Vardalos descree del amor, pero le saca el jugo
Tampoco tiene suerte como directora
Para Genevieve, el amor supone una especie de amenaza a la libertad, un trastorno que conviene mantener a distancia, o por lo menos bajo control, y por eso tiene su teoría: después de cinco encuentros con un hombre (cualquiera que sea) el encanto empieza a desvanecerse y es hora de abandonar; nunca debe llegarse a la cita número seis. Claro que, por otro lado, no ve con malos ojos los rituales del amor, porque sabe que pueden proporcionarle buenas ganancias.
Esa aparente ambivalencia tiene sus razones. El escepticismo respecto del amor es un mecanismo de defensa y viene de su experiencia familiar: la infidelidad de papá hizo sufrir mucho a su madre y ella no quiere pasar por el mismo desencanto. En cambio, su simpatía hacia la liturgia comercial del Día de los Enamorados -que se encarga de promover- responde a motivos estrictamente lucrativos: cuando llega el Día de San Valentín su florería de Brooklyn se llena de novios olvidadizos en busca de regalos de último momento.

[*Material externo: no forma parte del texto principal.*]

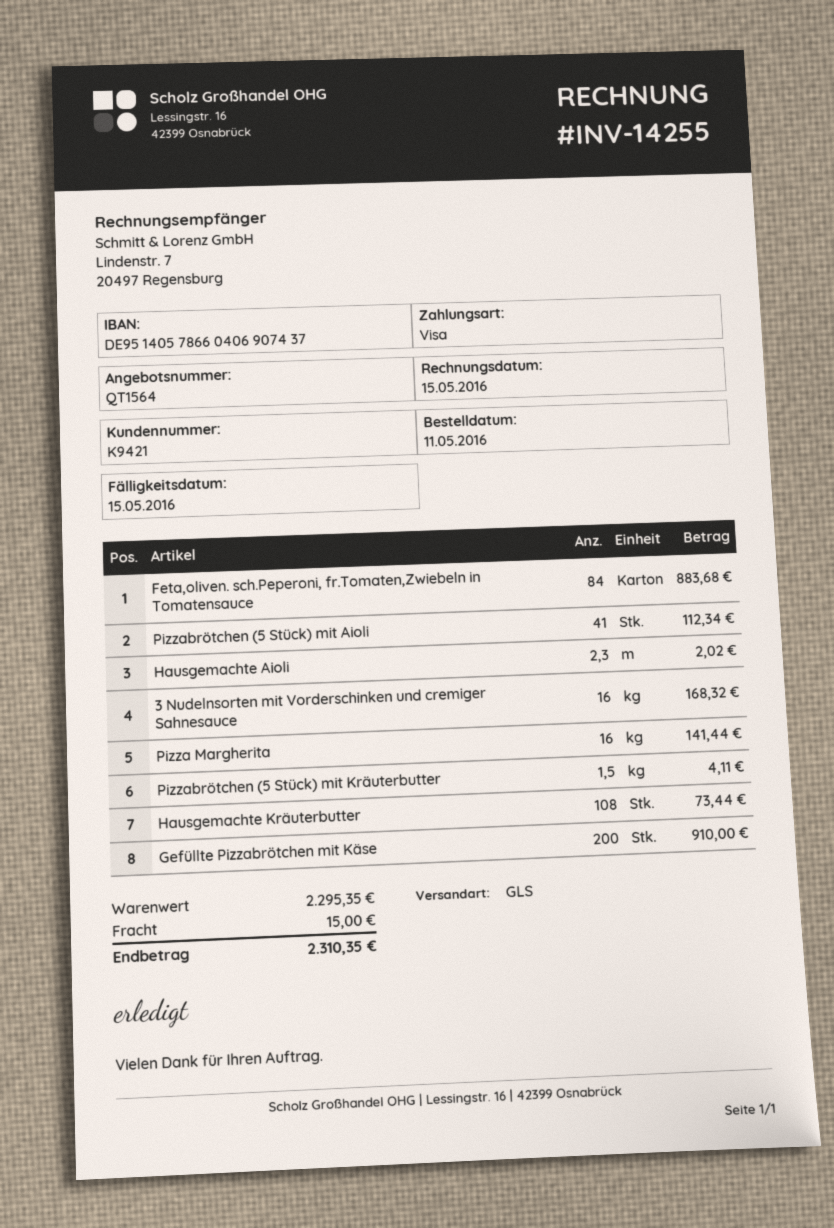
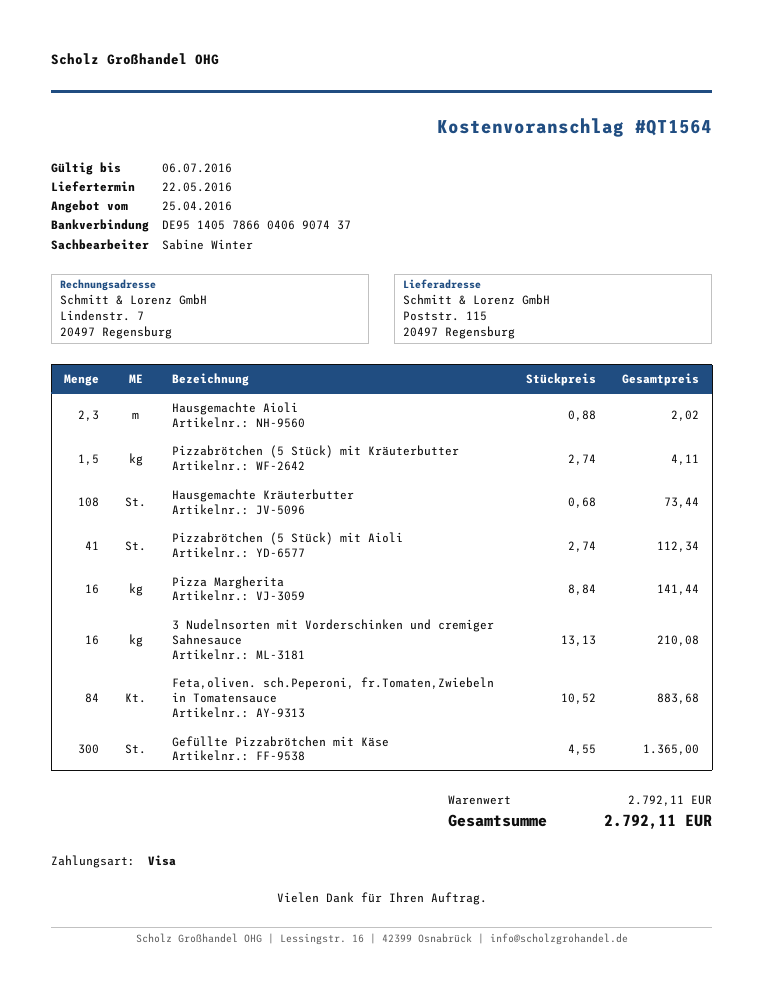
3 Nudelnsorten mit Vorderschinken und cremiger Sahnesauce: 16 for 168.32 -> 16 for 210.08
Gefüllte Pizzabrötchen mit Käse: 200 for 910.00 -> 300 for 1365.00
subtotal: 2295.35 -> 2792.11
shipping: 15.00 -> none
total: 2310.35 -> 2792.11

El método para promover las ventas suele resultarle infalible. La estrategia para prevenir el enamoramiento, no. Y así debe ser para que haya romance y comedia (aunque sea una tan chirle como ésta) y para que Nia Vardalos siga comprobando que la increíble suerte que la acompañó como autora e intérprete de Mi gran casamiento griego la ha abandonado.
Chirle
Tras el fiasco de Mi vida en Grecia , decidió hacerse cargo ella misma de la dirección y el resultado no es demasiado alentador. Sobre todo porque a un libreto sin demasiada chispa suma escaso rigor para dirigir a sus actores (aunque hay varios lo suficientemente buenos como para arreglárselas solos); para sostener el ritmo y para controlarse a sí misma, que se pasa la película sonriendo como en una propaganda de dentífrico.
John Corbett (el mismo de Mi gran casamiento griego ), es el nuevo dueño de un restaurante del barrio con el que pasará la prueba de las cinco citas y vivirá después equívocos y acercamientos suficientes para completar los 86 minutos. Todo es tan previsible y ñoño que sólo lo disfrutarán los incondicionales de Nia, de presencia casi constante en la pantalla.